▶ [PROVIDED DATA]:
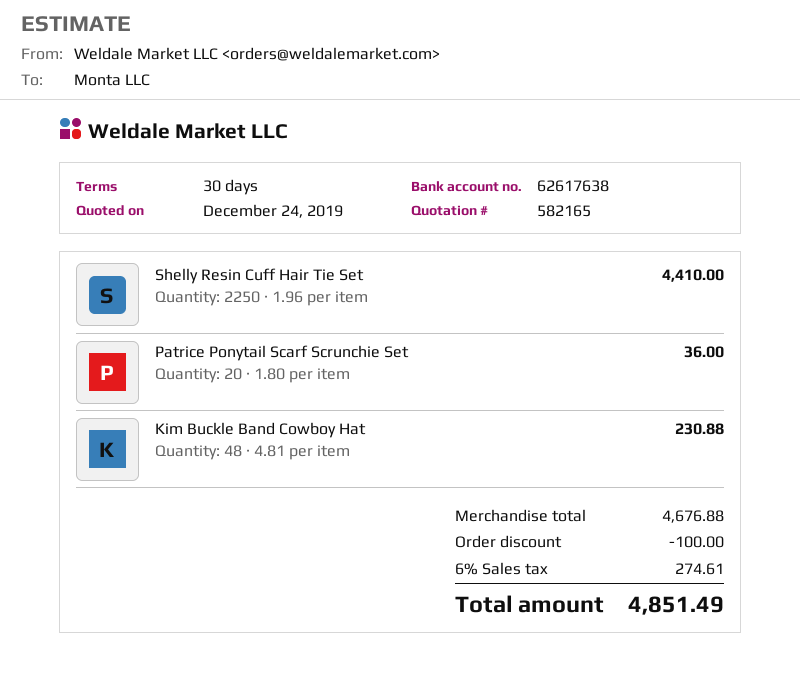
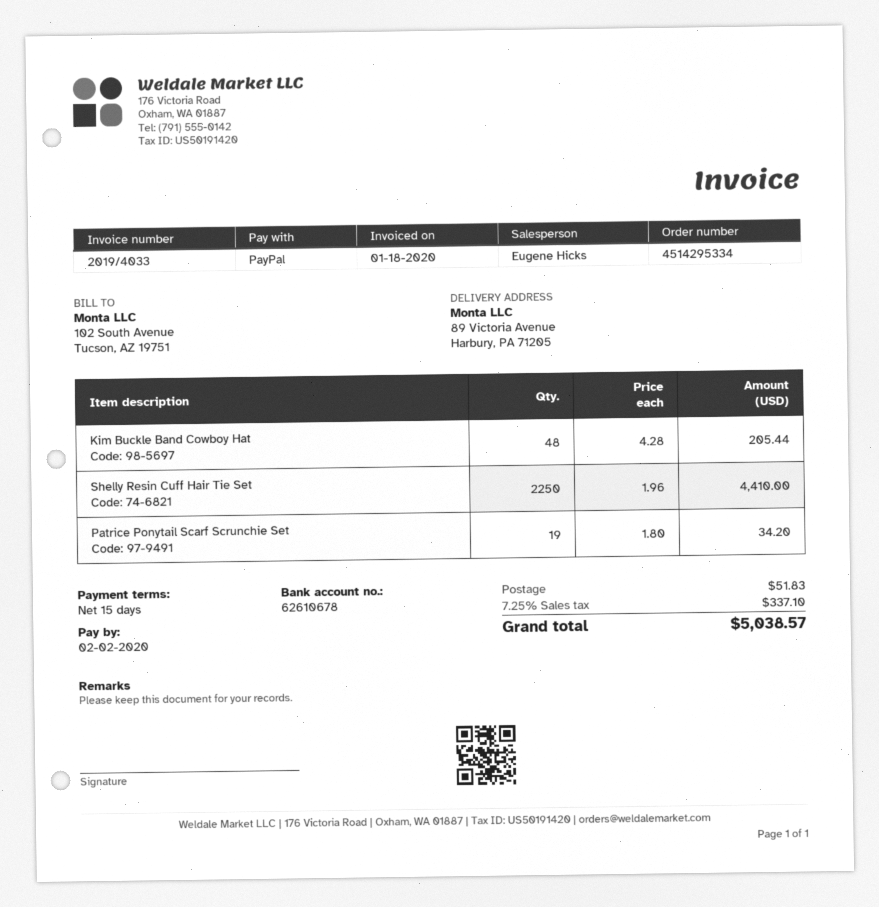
payment terms: 30 days -> 15 days
bank account: 62617638 -> 62610678
Patrice Ponytail Scarf Scrunchie Set: 20 x 1.80 = 36.00 -> 19 x 1.80 = 34.20
Kim Buckle Band Cowboy Hat: 48 x 4.81 = 230.88 -> 48 x 4.28 = 205.44
discount: 100.00 -> none
shipping: none -> 51.83
tax: 6% = 274.61 -> 7.25% = 337.10
total: 4851.49 -> 5038.57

▶ [TO DO]: Return every line of the data above exactly, and omit all pictures.

▶ [FINISHED TASK]:
payment terms: 30 days -> 15 days
bank account: 62617638 -> 62610678
Patrice Ponytail Scarf Scrunchie Set: 20 x 1.80 = 36.00 -> 19 x 1.80 = 34.20
Kim Buckle Band Cowboy Hat: 48 x 4.81 = 230.88 -> 48 x 4.28 = 205.44
discount: 100.00 -> none
shipping: none -> 51.83
tax: 6% = 274.61 -> 7.25% = 337.10
total: 4851.49 -> 5038.57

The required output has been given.